A mulher sai do prédio e o porteiro demora para abrir o portão, ele não sabe quem é ela, apesar de serem pronomes pessoais tão próximo , que dizem até serem pessoais do caso reto sem um caso direto entre eles ou entre si? Ela não o atormenta com o portão, mas ele está com o medo da demissão, palavra que parece não ser de missão! Segundo as regras, se é que existam, há subordinantes e subordinados, os mandantes e os mandados! Mas quem falou que isso é lei? Os pais e mães, os "pães", serão sempre subordinados, quando têm os filhos ou os filhos os têm pensam que são mandantes, mas por amor e delírio e hipnose freudiana, são mandados!
Creio que saiamos de casa ou do óvulo para mandarmos em alguém e quando não conseguimos mandar, mandamos para vários lugares e palavrões, não é questão de saber quem é quem ou quem manda mais, é questão de saber por que mando ou por que sou mandado! A arrogância, disciplina presente em cursos durante o percurso, fez pessoas do direito sem dever ou do dever sem direito acharem que mandam e desmandam em um país sem mando, somente em um sonhado desmando!
Em plena pandemia, temos um pescoço pisoteado por um alguém que se acha o cabeça sem a cabeça, um cara que pensou ser o cara não querendo pôr na cara a máscara, tiros que pensam ser retiros, não há o acima, somente nos enganaram com a hierarquia que nem conhece a prima anarquia, a melhor das parentes, sem entes par! E pensar que pensamos em igualdade sem termos nada igual, não é só questão de saber quem é quem e sim por que quem quer ser mais que quem! Há tempos, pensando que o nada é tudo, carteira-se por todos os lados, usa -se o cargo, a posição sem posicionamento. Há alguns desses caras, que se dizem com vergonha na cara, para reunirem todos os políticos e fazerem um Brasil repartido sem partido?

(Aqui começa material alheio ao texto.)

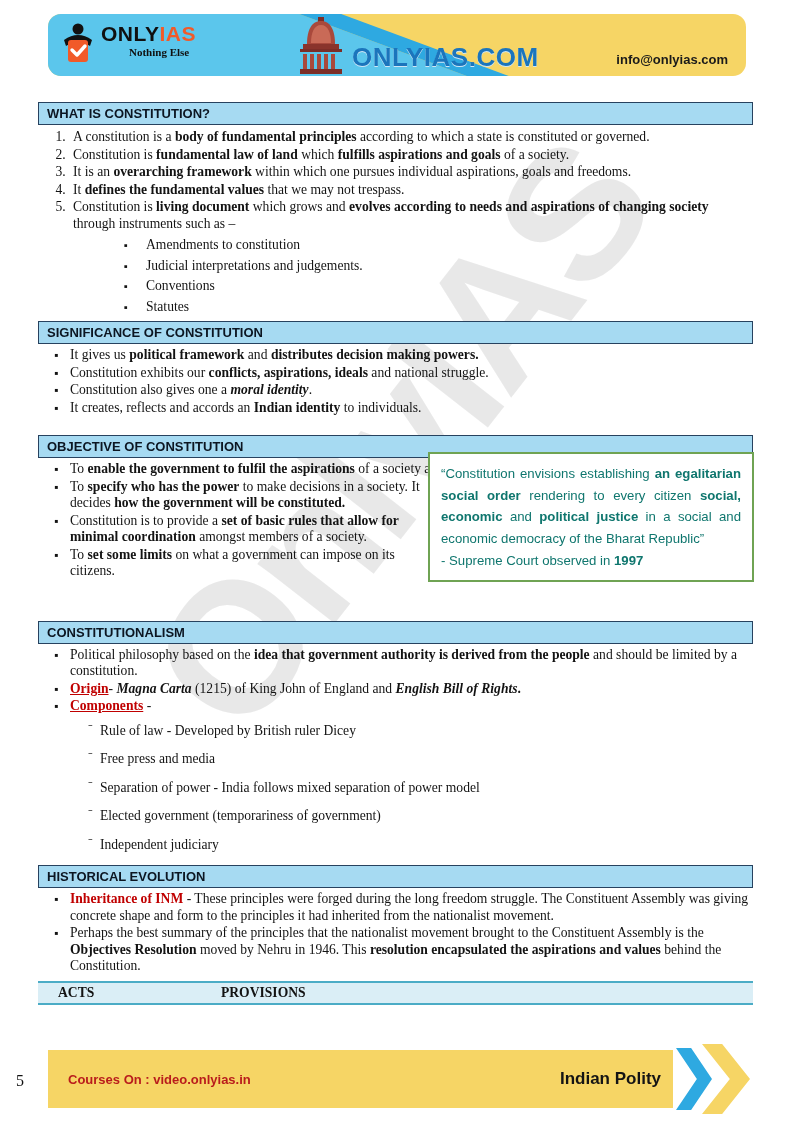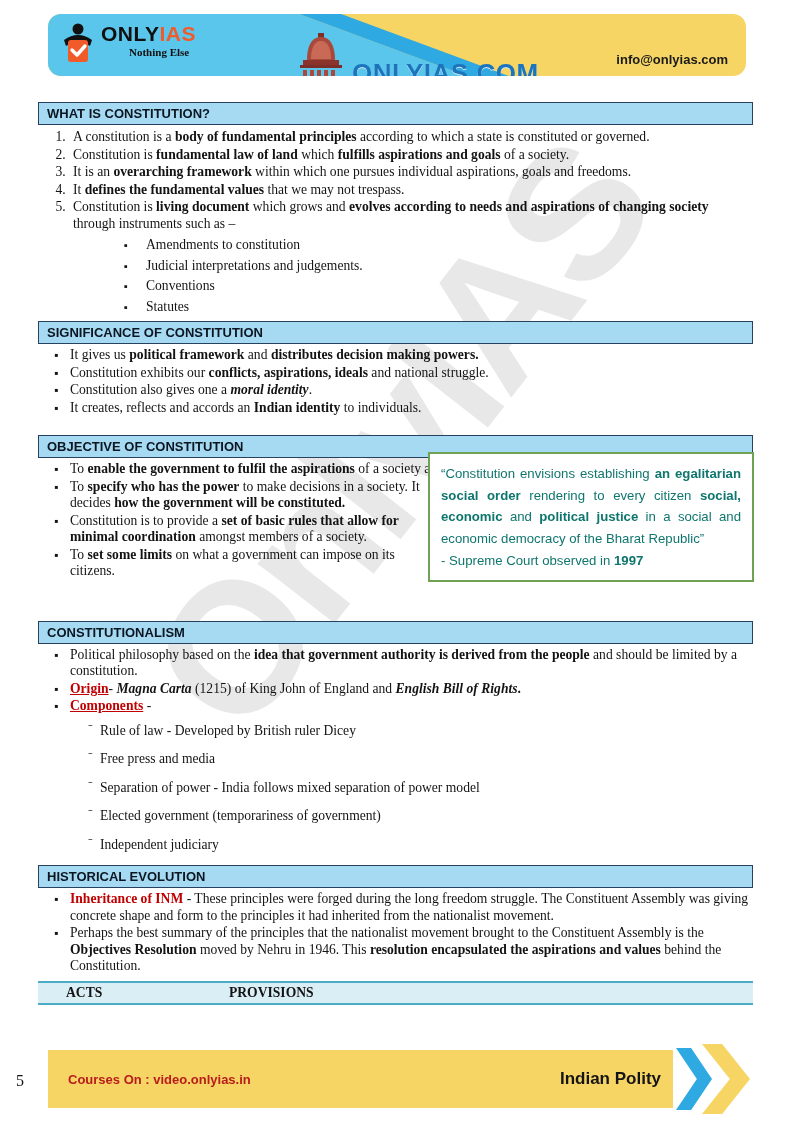"ONLYIAS.COM" .site-wrap { top: 18px -> 2px }
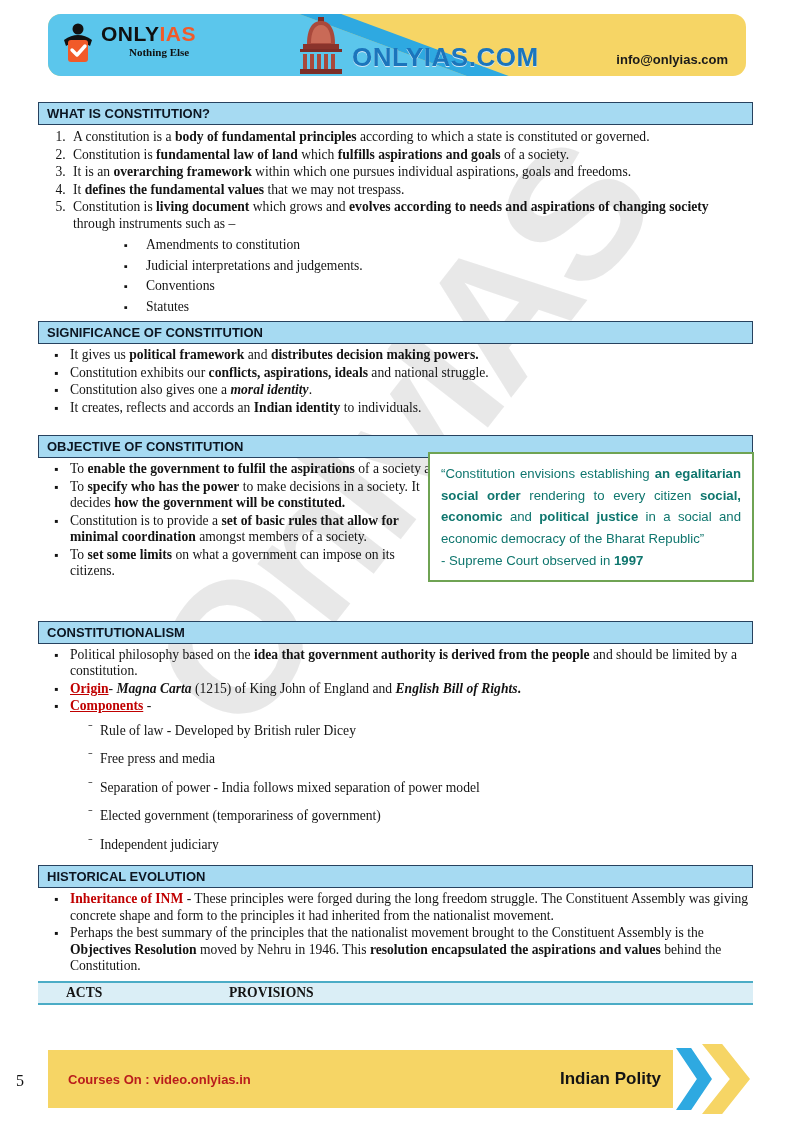"ACTS" .table-head { padding: 2px 11px -> 2px 3px }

Arrogantes de depois e do antes, aguardo-os para me questionarem com o tradicional "você sabe com que você está falando?" Pensarei se ainda sou eu para tentar ser você!
Também achei um dia que o mundo era meu, só meu, mas quando abri o pacote da bolacha, para ficar com todas as grudadas esferas, a última, que um dia sonhou ser primeira, rachou-se ao meio, parecia o mundo, o igual se fez, e o recheio? Ficou na mente dos de mentes e não dos dementes!